## Required action:
Start to finish, retype the entries exactly while omitting the pictures.

## Records supplied:
————————

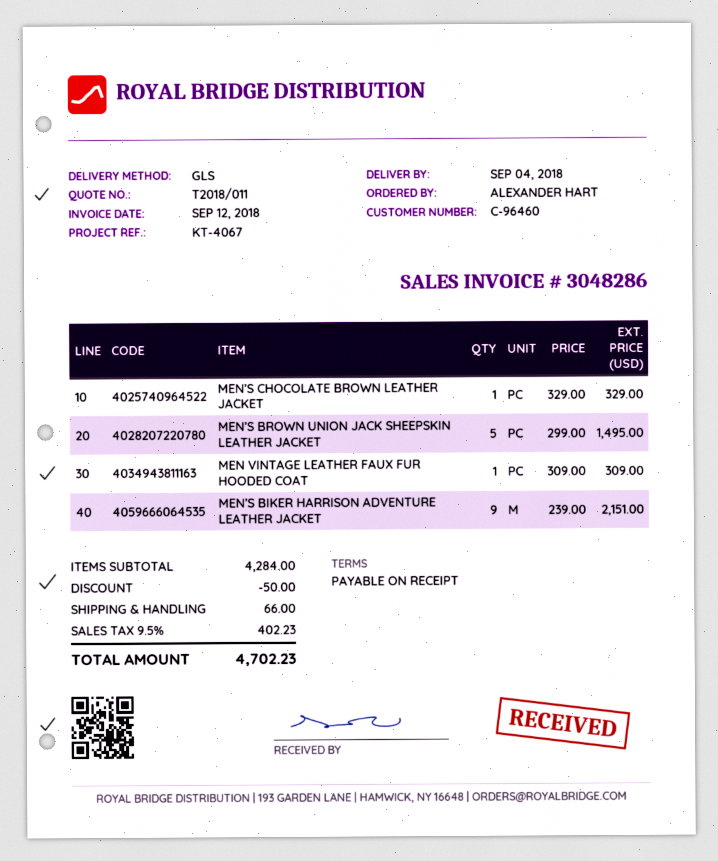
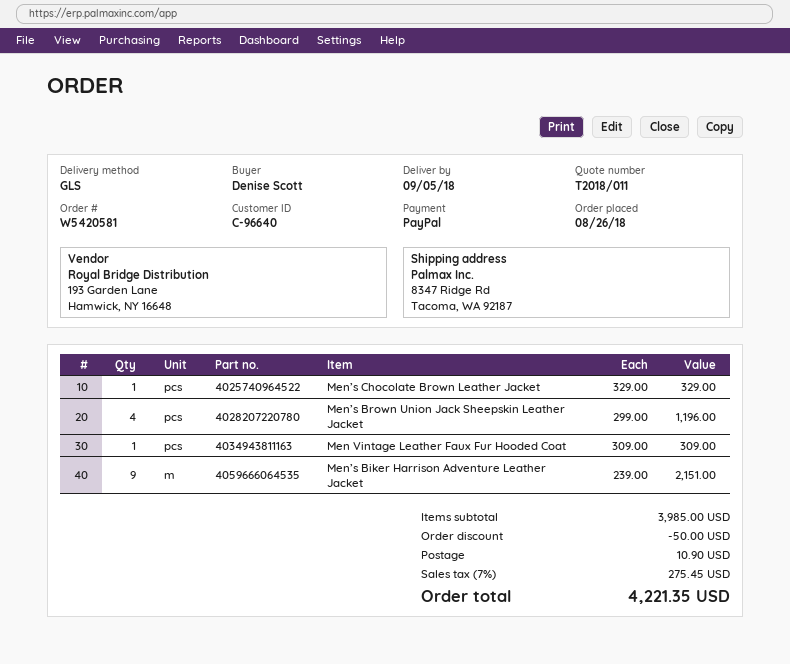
delivery date: 2018-09-04 -> 2018-09-05
customer number: C-96460 -> C-96640
ordered by: ALEXANDER HART -> Denise Scott
MEN’S BROWN UNION JACK SHEEPSKIN LEATHER JACKET: 5 x 299.00 = 1495.00 -> 4 x 299.00 = 1196.00
subtotal: 4284.00 -> 3985.00
shipping: 66.00 -> 10.90
tax: 9.5% = 402.23 -> 7% = 275.45
total: 4702.23 -> 4221.35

————————

## Your response:
delivery date: 2018-09-04 -> 2018-09-05
customer number: C-96460 -> C-96640
ordered by: ALEXANDER HART -> Denise Scott
MEN’S BROWN UNION JACK SHEEPSKIN LEATHER JACKET: 5 x 299.00 = 1495.00 -> 4 x 299.00 = 1196.00
subtotal: 4284.00 -> 3985.00
shipping: 66.00 -> 10.90
tax: 9.5% = 402.23 -> 7% = 275.45
total: 4702.23 -> 4221.35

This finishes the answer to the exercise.